──────── Data to examine

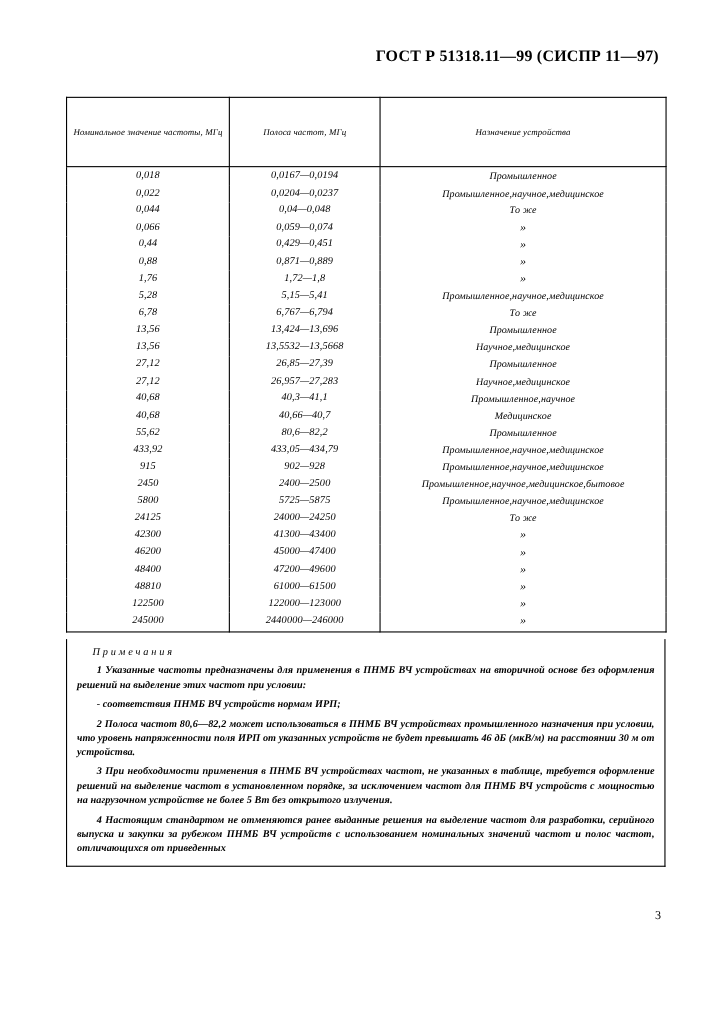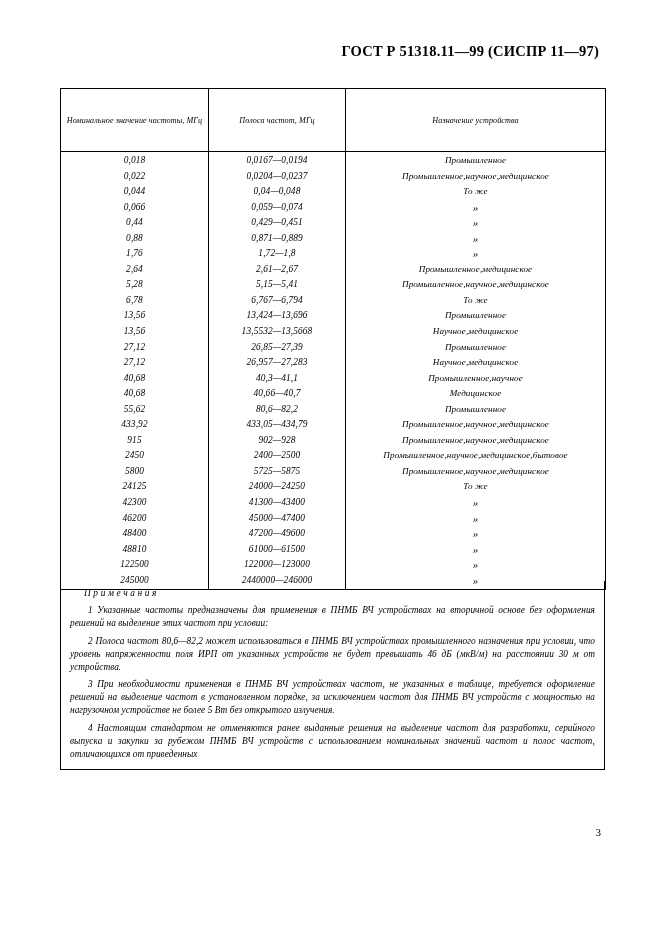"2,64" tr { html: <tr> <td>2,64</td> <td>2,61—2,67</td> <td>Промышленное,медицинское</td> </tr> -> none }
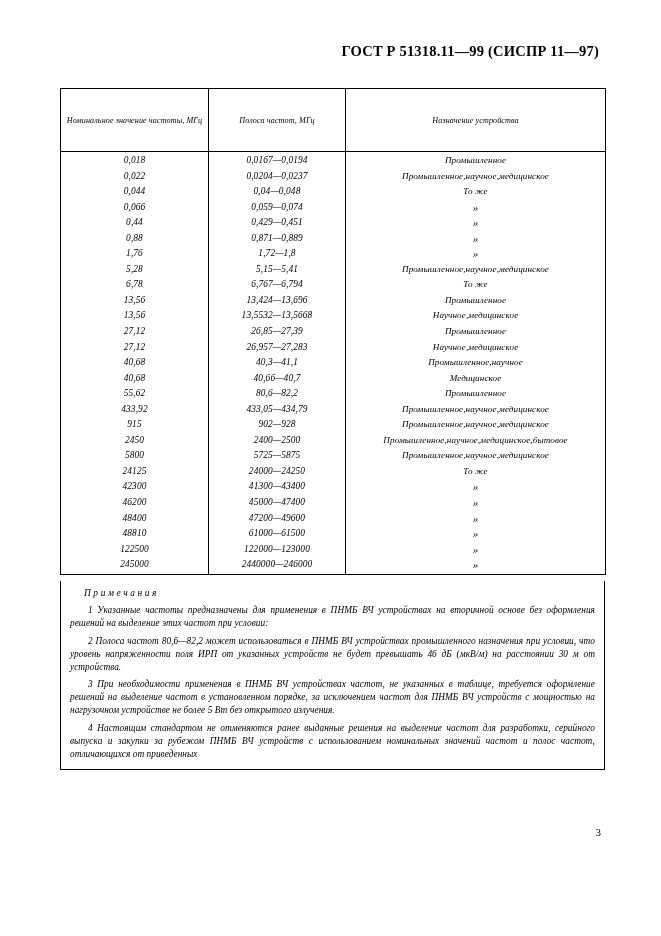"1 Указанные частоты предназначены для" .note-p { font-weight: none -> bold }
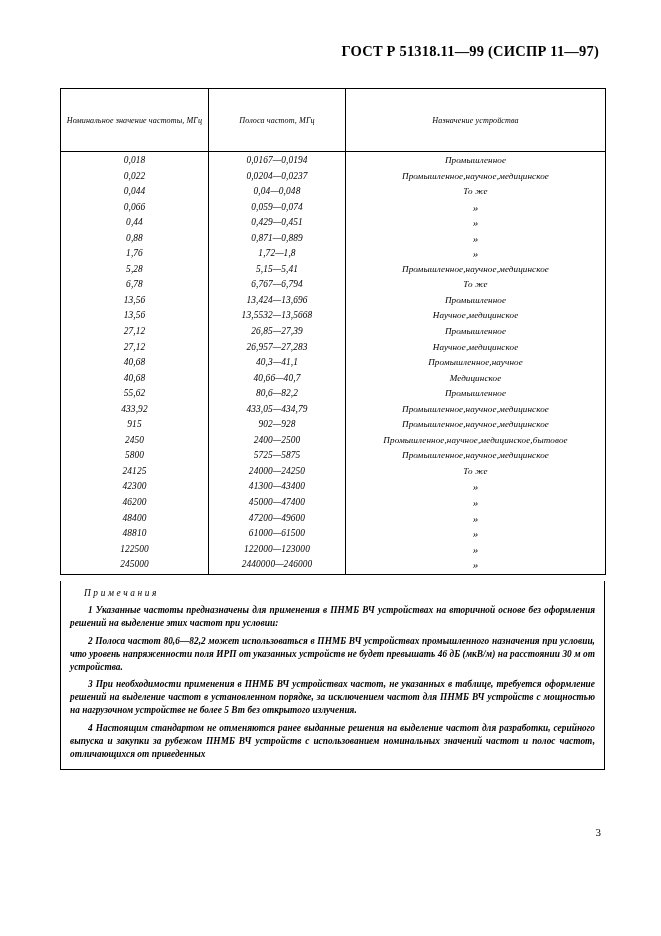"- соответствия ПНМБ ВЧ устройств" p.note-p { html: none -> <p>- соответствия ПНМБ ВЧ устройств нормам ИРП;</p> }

────────────────
──────── Data to examine

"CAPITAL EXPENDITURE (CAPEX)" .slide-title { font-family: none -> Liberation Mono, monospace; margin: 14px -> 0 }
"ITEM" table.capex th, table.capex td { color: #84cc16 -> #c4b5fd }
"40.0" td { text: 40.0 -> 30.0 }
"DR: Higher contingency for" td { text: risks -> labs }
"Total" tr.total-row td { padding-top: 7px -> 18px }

────────────────

Assignment :: What you return must match, character for character, the lines above from the one with "html: <tr> <td>2,64</td>" through the one with "html: none ->", minus any pictures.

Result for this task ::
"2,64" tr { html: <tr> <td>2,64</td> <td>2,61—2,67</td> <td>Промышленное,медицинское</td> </tr> -> none }
"1 Указанные частоты предназначены для" .note-p { font-weight: none -> bold }
"- соответствия ПНМБ ВЧ устройств" p.note-p { html: none -> <p>- соответствия ПНМБ ВЧ устройств нормам ИРП;</p> }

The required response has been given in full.